A recent example was Janey asking over and over for "the angel song".  Well, there are lots of angel songs, especially Christmas ones.  She had also called a song recently that mentioned wings in it an angel song, so I tried playing that, but it wasn't it.  I played a bunch of Christmas songs, even though I like to save them for the season, but they weren't it either, and Janey was getting increasingly upset.  It's hard to see her like that---knowing what she wants, but just not having the words to explain it.  We were spending long periods of time by my computer using iTunes, trying to get the right song.  Finally, one night, she blurted out "And the Angels Sing!"  Somehow, she had remembered the title.  I don't know when she had heard that song.  It was on my playlist, but iTunes showed it hadn't been played.  I played it right away, and the look on Janey's face was one of the most wonderful things I've ever seen.  It was what she had needed to hear.  If you don't know the song, you can hear it here.  It's a beautiful Big Band tune.  We listened together, and when it got to the bridge, Janey started clapping and clapping, and looked close to happy tears.

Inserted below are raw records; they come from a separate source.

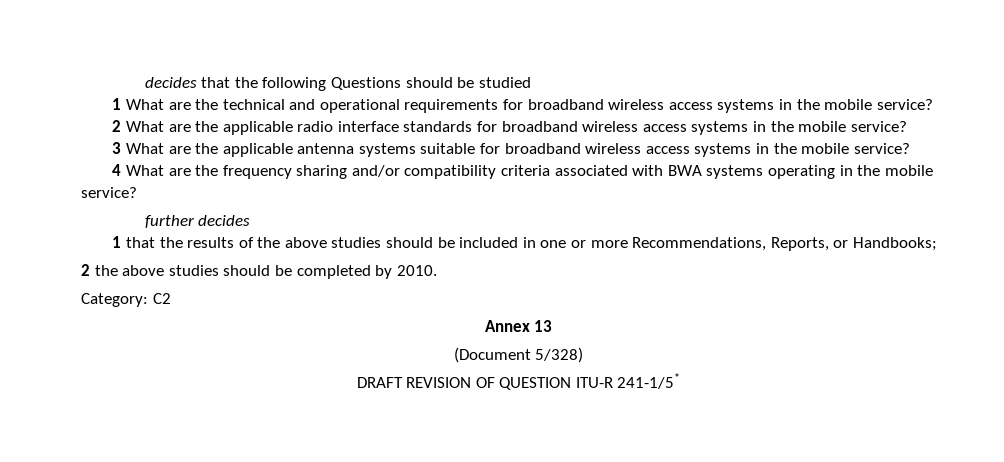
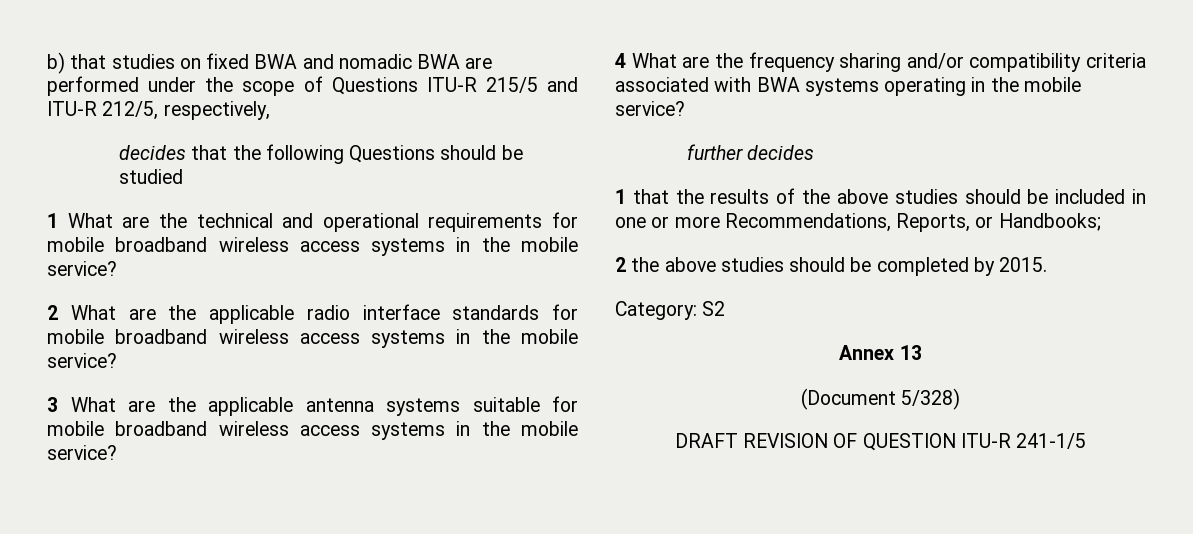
+ b) that studies on fixed BWA and nomadic BWA are performed under the scope of Questions ITU-R 215/5 and ITU-R 212/5, respectively,
- 1 What are the technical and operational requirements for broadband wireless access systems in the mobile service?
+ 1 What are the technical and operational requirements for mobile broadband wireless access systems in the mobile service?
- 2 What are the applicable radio interface standards for broadband wireless access systems in the mobile service?
+ 2 What are the applicable radio interface standards for mobile broadband wireless access systems in the mobile service?
- 3 What are the applicable antenna systems suitable for broadband wireless access systems in the mobile service?
+ 3 What are the applicable antenna systems suitable for mobile broadband wireless access systems in the mobile service?
- 2 the above studies should be completed by 2010.
+ 2 the above studies should be completed by 2015.
- Category: C2
+ Category: S2
- DRAFT REVISION OF QUESTION ITU-R 241-1/5*
+ DRAFT REVISION OF QUESTION ITU-R 241-1/5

That's another thing about Janey's love of music---it's very discriminating.  She doesn't like music in general, she likes the music she LIKES.  I think her love of songs is based on both the tone of the voices and the melody.  For example, in my playlist, I have a lot of songs by The Gatlin Brothers, both as a country group and here and there on country gospel albums that have lots of performers.  I don't always recognize them when they come up, but Janey does.  If a song is by them, even if she has never heard it before, she'll get very excited and ask to hear it again.  There is something about them she adores.  But others songs she loves sung by just about anyone, like "Over the Rainbow" or "Keep on the Sunny Side"

I think the most amazing moment with Janey and music was the first time she heard the Hallelujah Chorus from Handel's Messiah.  She suddenly started to clap loudly, the first time she had done that in response to music.  I looked in the back seat (we were driving) and she looked close to tears of happiness, clapping and looked amazed.  If you know the story about King George 2 and how he stood up when he first heard that chorus, you can see why what Janey did gave me chills.

I could be deluding myself about Janey's innate understanding of and appreciation of music, but I don't think so.  As they say, she comes by it naturally.  My mother is a church organist, William a very talented guitar player, and Tony's family has a lot of musicians.  Tony and I are avid listeners, and the house almost always has some music playing.  And from the start, Janey would sing when she couldn't or wouldn't talk.  I think whatever ravaged part of her brain, causing her autism, spared the musical part of her brain.  And like the ABBA song Janey would probably not find musically pleasing, I say thank you for the music, the joy it's bringing.